Purpose: The purpose of the study was to describe macular vascular changes in patients with Behcet's disease (BD) using optical coherence tomography angiography (OCTA) and to compare these findings with those of fluorescein angiography (FA). Patients and Methods: This was a comparative, cross-sectional study. Patients with BD presenting with active uveitis were evaluated using FA and swept-source OCTA. 3 mm × 3 mm and 6 mm × 6 mm en-face images were reviewed and analyzed. Foveal avascular zone (FAZ) areas and vessel densities were also reported. Results: Twenty-five patients (39 eyes) were included. OCTA was superior to FA in showing macular microvascular changes which include areas of retinal capillary hypoperfusion, perifoveal capillary plexuses disruption and capillary abnormalities (including rarefied, dilated, or shunting vessels) were observed more frequently using OCTA than FA. Areas of retinal capillary hypoperfusion were more frequently observed in the deep than in the superficial capillary plexus (SCP). Capillary abnormalities and disorganization of the normal architecture of the capillary network were more frequent in the deep than in the SCP. FAZ area measured in the SCP was significantly larger in eyes with BD than in the control group in both the superficial and the deep capillary plexuses (DCPs). Capillary vessel density measured in the SCP was significantly lower in eyes with BD than in control group in all quadrants of the macula except the nasal sector and the central circle. Conclusion: OCTA allows better identification and description of perifoveal microvascular changes than FA in eyes with active BD. The DCP is more severely involved than the SCP.

How to cite this article:
Saleh MG, Abdelmoneim MT, Abdalla A, Sharaf M, Saleh MG. Evaluation of macular vascular changes in Behçet's Disease using optical coherence tomography angiography.Egypt Retina J 2020;7:29-35

How to cite this URL:
Saleh MG, Abdelmoneim MT, Abdalla A, Sharaf M, Saleh MG. Evaluation of macular vascular changes in Behçet's Disease using optical coherence tomography angiography. Egypt Retina J [serial online] 2020 [cited 2021 Mar 8 ];7:29-35
Available from:

Full Text


Behçet's disease (BD) is a systemic disease characterized by a relapsing chronic course with recurrent attacks of occlusive and necrotizing vasculitis.[1],[2] Approximately 70% of patients with BD suffer from ocular manifestations.

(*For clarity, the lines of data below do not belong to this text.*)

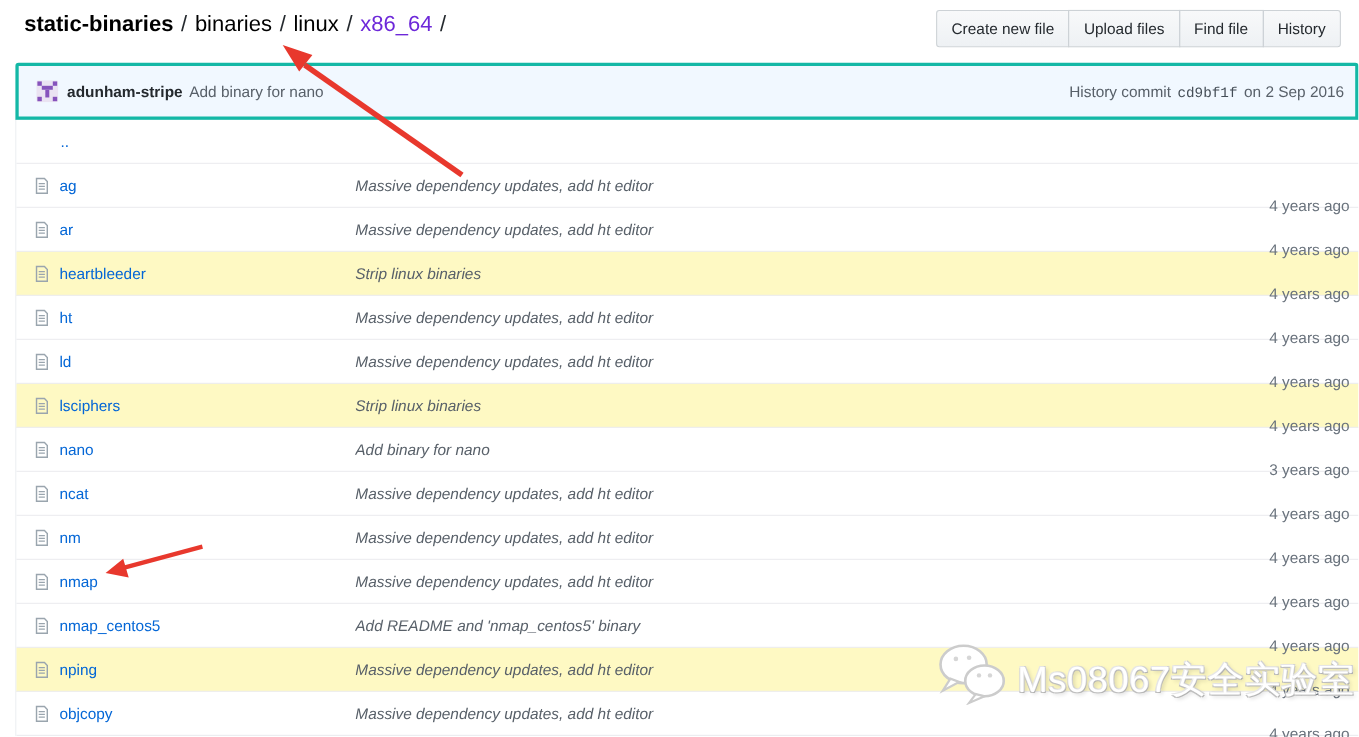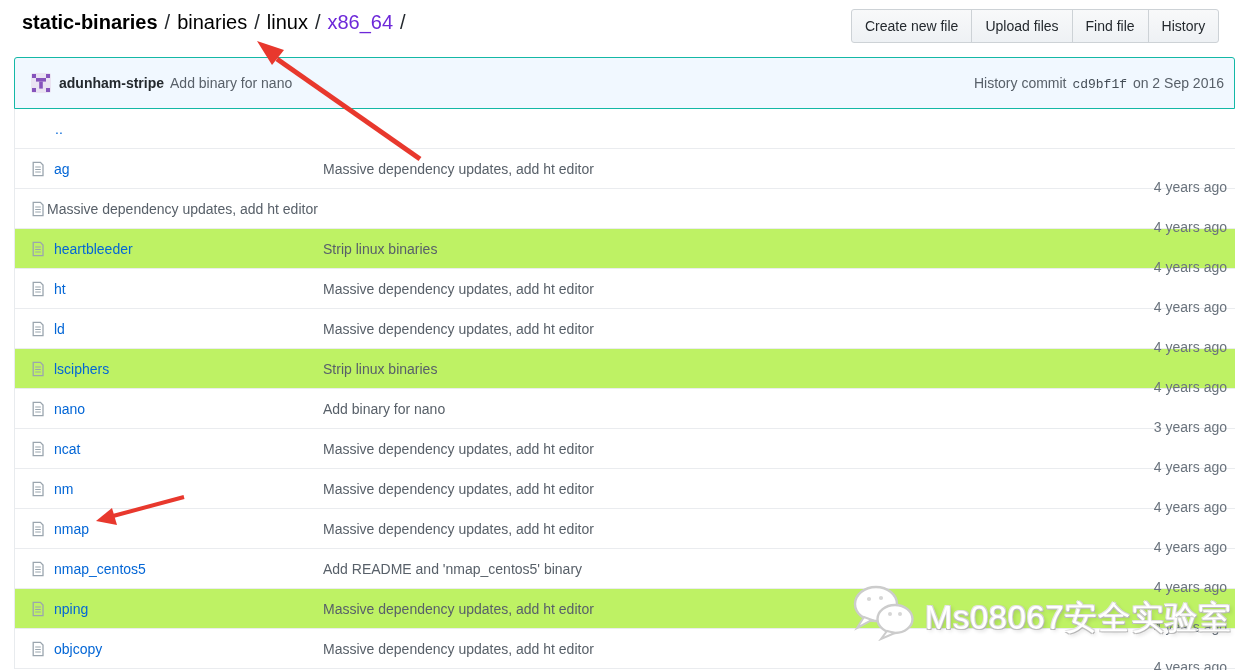"adunham-stripe" .commit-bar { border: 1px solid #14b8a6 -> 3px solid #14b8a6 }
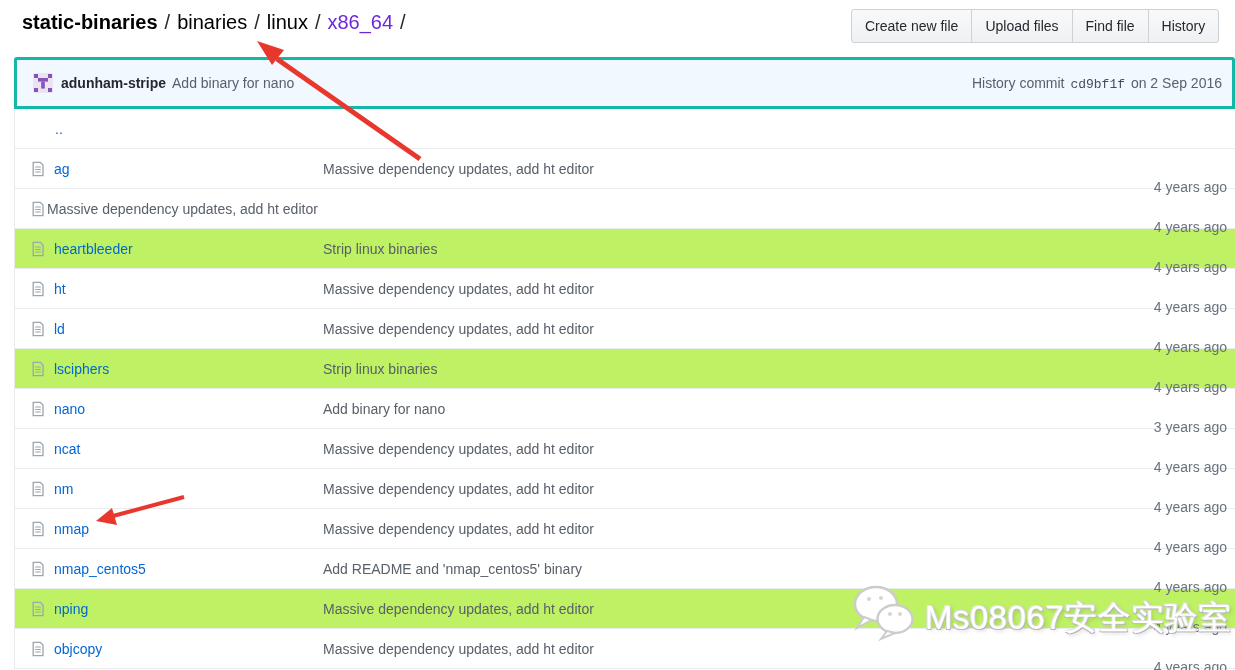"Massive dependency updates, add ht" .cell-msg a { font-style: none -> italic }
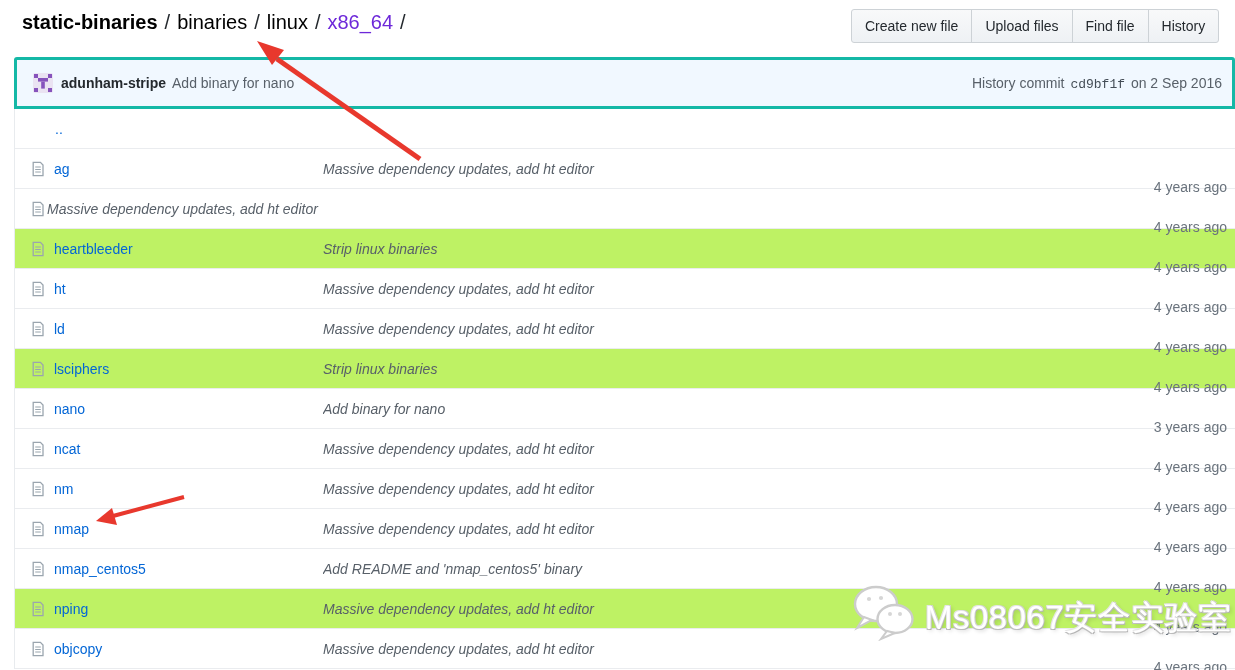"ar" span.cell-name { html: none -> <span><a>ar</a></span> }
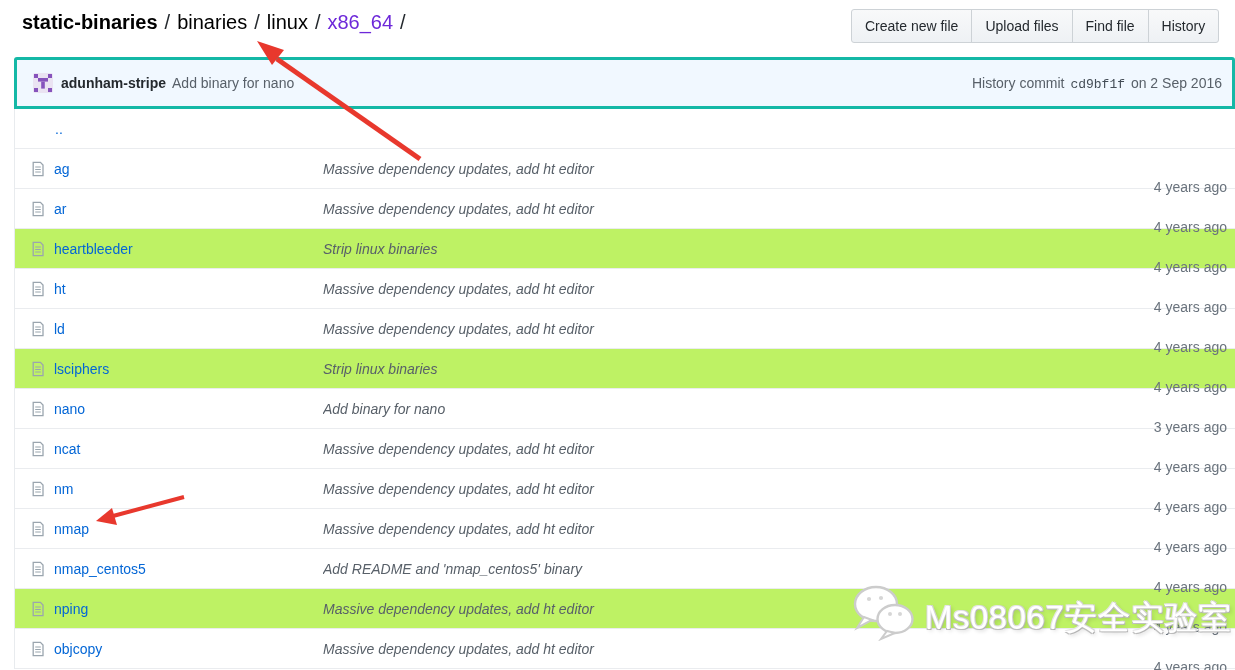"heartbleeder" .file-row.shaded { background: #bef264 -> #fef9c3 }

Anterior hypopyon uveitis, retinitis, retinal vasculitis, vitritis, retinal vein occlusion, macular edema, and optic disc edema constitute the major ocular features of this disease.[3] Retinal vasculitis is the sine qua non of posterior segment involvement and main cause of irreversible vision loss in BD. Therefore, fluorescein angiography (FA) has become a gold standard technique for the evaluation of Behçet uveitis (BU).[4] However, only early phase of FA allows the visualization of capillary bed due to dye leakage and it is unable to evaluate the retinal capillary levels separately.[5],[6]

Optical coherence tomography angiography (OCTA) is a recently developed technology that obtains images of vascular networks at different layers of the retina without the use of dyes.[7] The OCTA acquires sequential B-scans of the same location of the retina, and as a result of erythrocyte movement, changes in the reflected light waves occur. OCTA signal describes those pixel-by-pixel changes, and the machine depicts those variations (called decorrelation) as a flow signal.[8]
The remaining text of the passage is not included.